Day #49 PyATS Series] Check for Spanning-Tree Topology Changes (logs + CLI) using pyATS for Cisco

[Day #49 PyATS Series] Check for Spanning-Tree Topology Changes (logs + CLI) using pyATS for Cisco [Python for Network Engineer]


Introduction — key points

Spanning Tree Protocol (STP) topology changes — root bridge changes, port state transitions, flaps, and BPDU-related protections — are one of the most common causes of temporary outages and microbursts in switched networks. Detecting these events quickly and reliably across many switches requires automation and good observability.

In this Article you’ll learn exactly how to:

  • Collect STP state and historical changes from Cisco devices (IOS-XE / NX-OS / IOS-XR variants) using pyATS (Genie + device.execute fallbacks).
  • Parse device CLI (show spanning-tree, show spanning-tree detail) and device syslogs (show logging) to detect STP topology changes.
  • Correlate CLI snapshots with syslog events and visualize them in a GUI (Elasticsearch + Kibana / Grafana).
  • Build a repeatable workflow that snapshots current STP state, detects deltas, generates alerts, and stores history for trend analysis.
  • Validate and demonstrate results via CLI examples and GUI queries.

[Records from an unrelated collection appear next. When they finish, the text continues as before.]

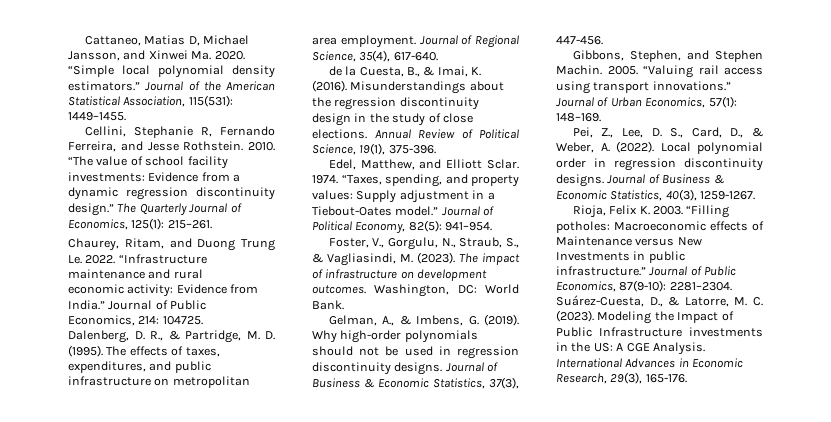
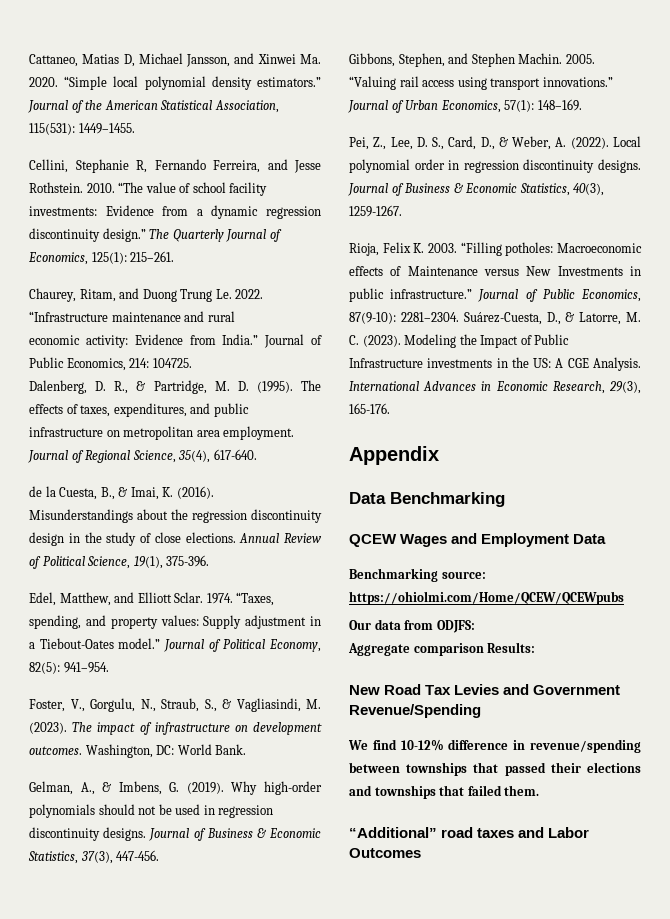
+ Appendix
+ Data Benchmarking
+ QCEW Wages and Employment Data
+ Benchmarking source: https://ohiolmi.com/Home/QCEW/QCEWpubs
+ Our data from ODJFS:
+ Aggregate comparison Results:
+ New Road Tax Levies and Government Revenue/Spending
+ We find 10-12% difference in revenue/spending between townships that passed their elections and townships that failed them.
+ “Additional” road taxes and Labor Outcomes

This is a hands-on masterclass Article— lots of code, exact commands, structured parsing tips, and real-world validation advice so you can replicate this in your lab or production staging environment.


Topology Overview

We will use a small but realistic lab topology for demonstrations. This is enough to exercise root election, port states and occasional induced topology changes.

  • VLANs 1, 10, 20 are configured across switches (PVST or MST possible).
  • CORE1 and CORE2 are candidates for root bridge; we will check root priority, root MAC per VLAN.
  • Syslog server (ELK/Kibana) receives syslogs from all switches.
  • AutomationHost (pyATS) connects to devices over a management network to fetch CLI outputs.

Topology & Communications

Management plane:

  • Management network: 192.0.2.0/24 (example) — AutomationHost and Syslog server are reachable here.
  • SSH used by pyATS to connect to devices.

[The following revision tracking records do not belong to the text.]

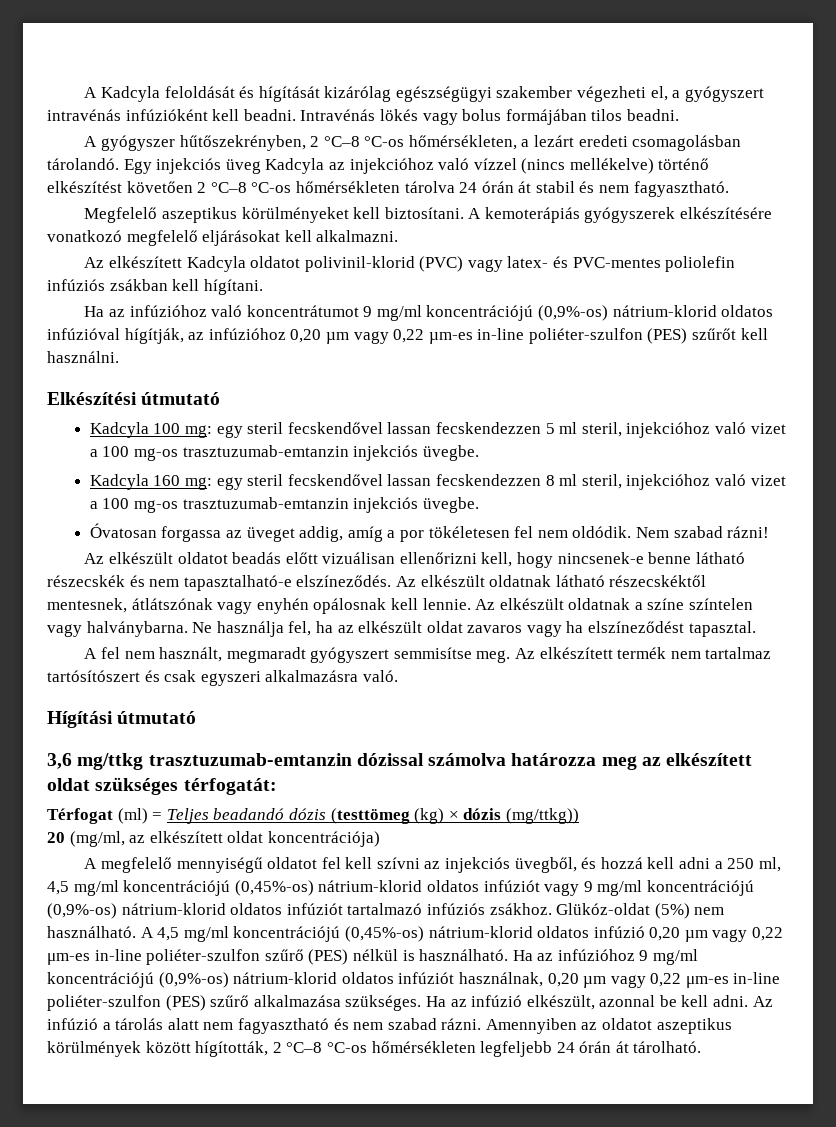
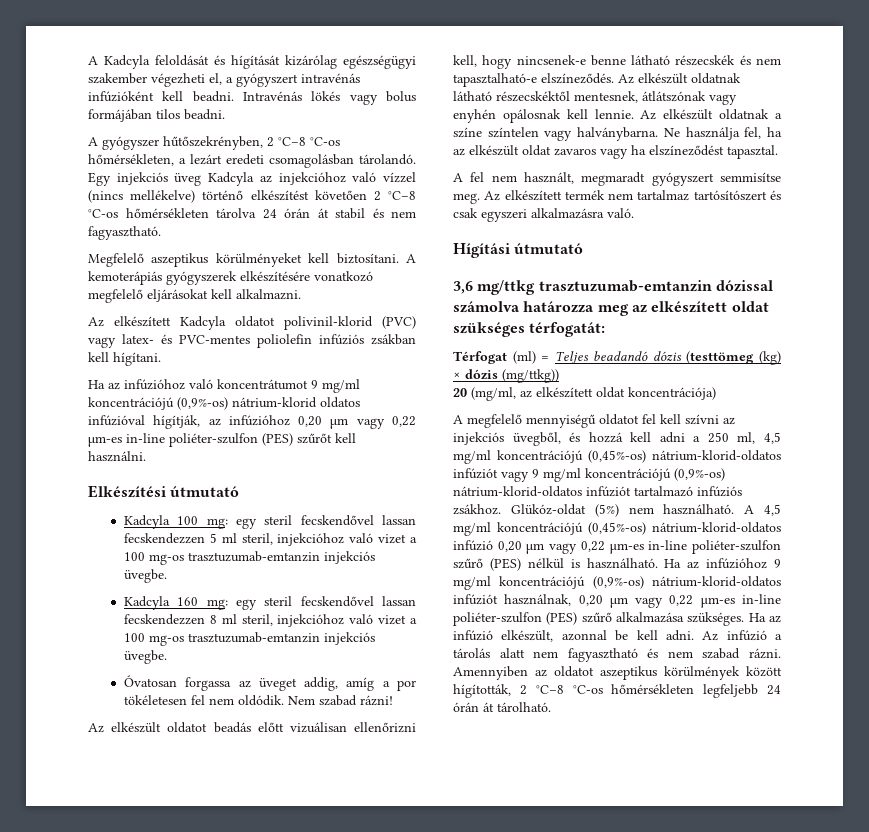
- A megfelelő mennyiségű oldatot fel kell szívni az injekciós üvegből, és hozzá kell adni a 250 ml, 4,5 mg/ml koncentrációjú (0,45%-os) nátrium-klorid oldatos infúziót vagy 9 mg/ml koncentrációjú (0,9%-os) nátrium-klorid oldatos infúziót tartalmazó infúziós zsákhoz.
+ A megfelelő mennyiségű oldatot fel kell szívni az injekciós üvegből, és hozzá kell adni a 250 ml, 4,5 mg/ml koncentrációjú (0,45%-os) nátrium-klorid-oldatos infúziót vagy 9 mg/ml koncentrációjú (0,9%-os) nátrium-klorid-oldatos infúziót tartalmazó infúziós zsákhoz.
- A 4,5 mg/ml koncentrációjú (0,45%-os) nátrium-klorid oldatos infúzió 0,20 µm vagy 0,22 μm-es in-line poliéter-szulfon szűrő (PES) nélkül is használható.
+ A 4,5 mg/ml koncentrációjú (0,45%-os) nátrium-klorid-oldatos infúzió 0,20 µm vagy 0,22 μm-es in-line poliéter-szulfon szűrő (PES) nélkül is használható.
- Ha az infúzióhoz 9 mg/ml koncentrációjú (0,9%-os) nátrium-klorid oldatos infúziót használnak, 0,20 µm vagy 0,22 μm-es in-line poliéter-szulfon (PES) szűrő alkalmazása szükséges.
+ Ha az infúzióhoz 9 mg/ml koncentrációjú (0,9%-os) nátrium-klorid-oldatos infúziót használnak, 0,20 µm vagy 0,22 μm-es in-line poliéter-szulfon (PES) szűrő alkalmazása szükséges.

Data sources (what we pull & parse):

  • CLI:
    • show spanning-tree (single line summary)
    • show spanning-tree vlan <vlan> (per-VLAN detail including root ID)
    • show spanning-tree detail (port states, last topology change times)
    • show running-config | include spanning-tree (config check)
  • Logs:
    • show logging or show logging | include SPANTREE|%SPANTREE|%LINK-3-UPDOWN
    • Syslog server (Elasticsearch index syslog-* or cisco-*) used as authoritative historical store

Validation flow:

  1. Snapshot baseline STP state (root per VLAN, root priority, port roles).
  2. After network changes or periodically, collect fresh state and detect deltas (root change, port state change, new topology change count).
  3. Cross-reference the time of detected change with syslog messages (BPDU guard, port flapping logs).
  4. Push findings to a report (JSON/CSV) and optionally to Elasticsearch for visualization/alerts.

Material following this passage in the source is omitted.